### [PROMPT]
Filter this material down to the lines that contain the string "інопланетного", and return those lines.

### [GIVEN RECORDS]
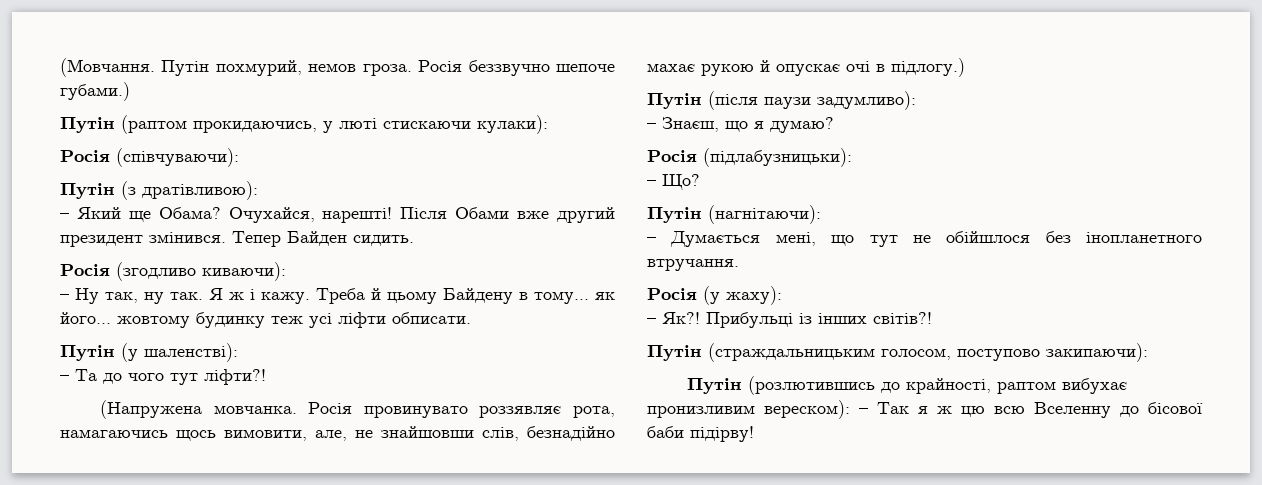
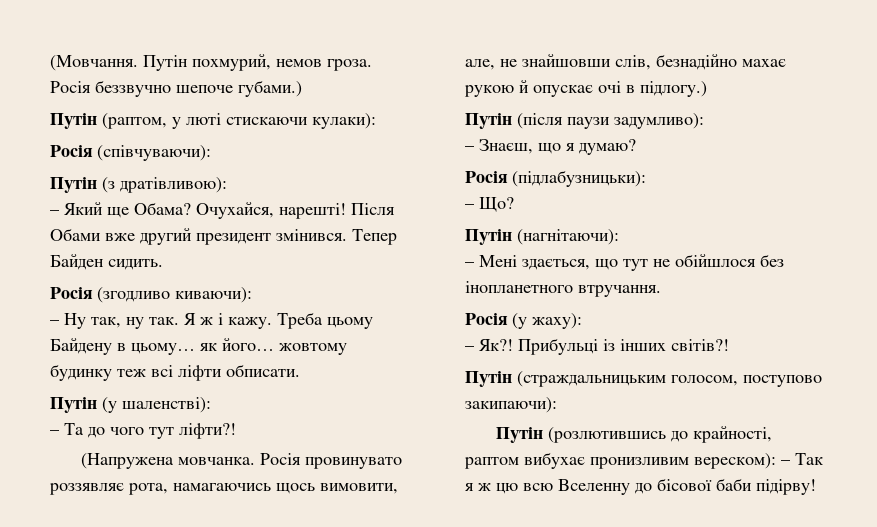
- Путін (раптом прокидаючись, у люті стискаючи кулаки):
+ Путін (раптом, у люті стискаючи кулаки):
- Треба й цьому Байдену в тому… як його… жовтому будинку теж усі ліфти обписати.
+ Треба цьому Байдену в цьому… як його… жовтому будинку теж всі ліфти обписати.
- – Думається мені, що тут не обійшлося без інопланетного втручання.
+ – Мені здається, що тут не обійшлося без інопланетного втручання.

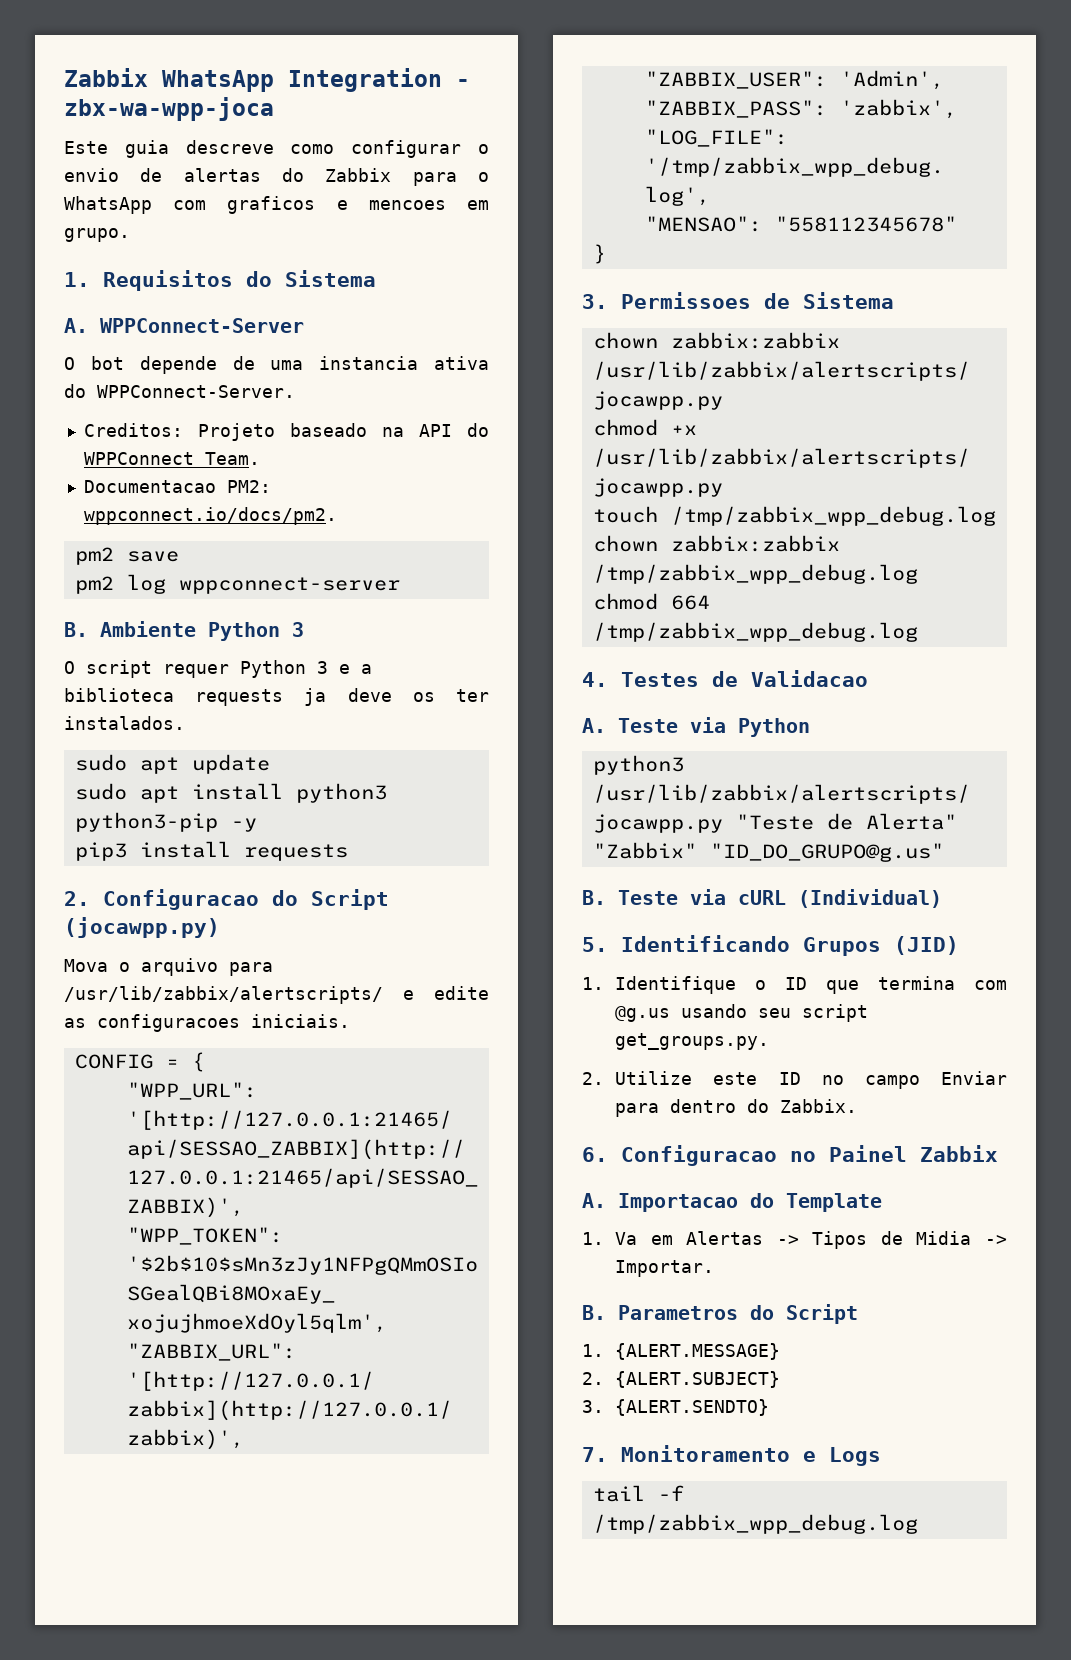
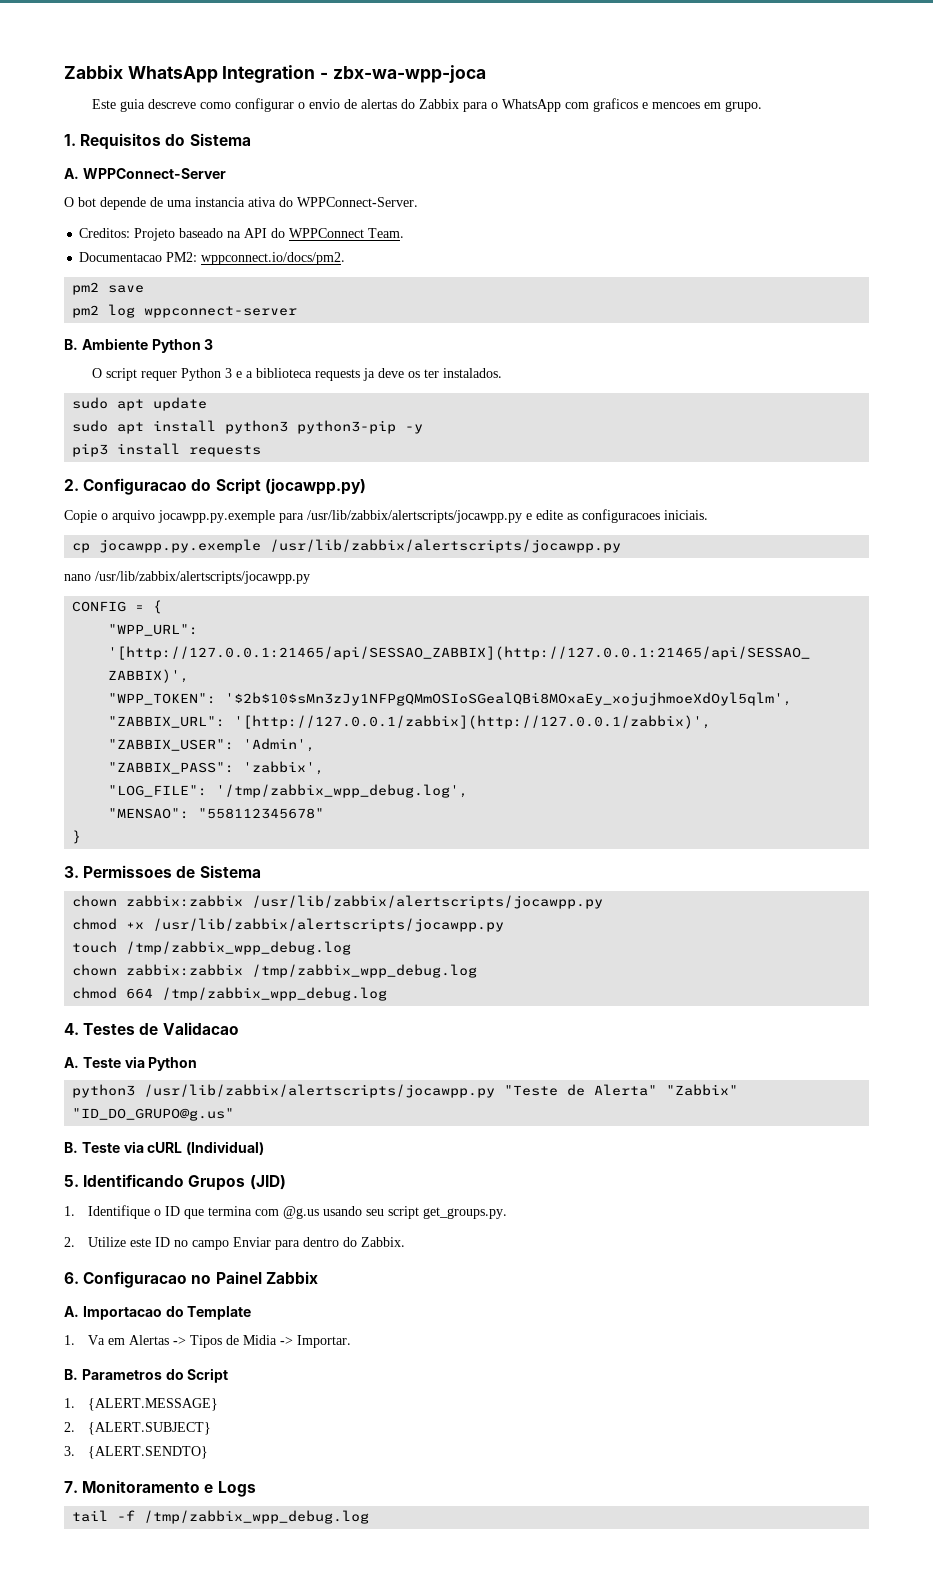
- Mova o arquivo para /usr/lib/zabbix/alertscripts/ e edite as configuracoes iniciais.
+ Copie o arquivo jocawpp.py.exemple para /usr/lib/zabbix/alertscripts/jocawpp.py e edite as configuracoes iniciais.
+ cp jocawpp.py.exemple /usr/lib/zabbix/alertscripts/jocawpp.py
+ nano /usr/lib/zabbix/alertscripts/jocawpp.py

### [ANSWER TO THIS PROBLEM]
- – Думається мені, що тут не обійшлося без інопланетного втручання.
+ – Мені здається, що тут не обійшлося без інопланетного втручання.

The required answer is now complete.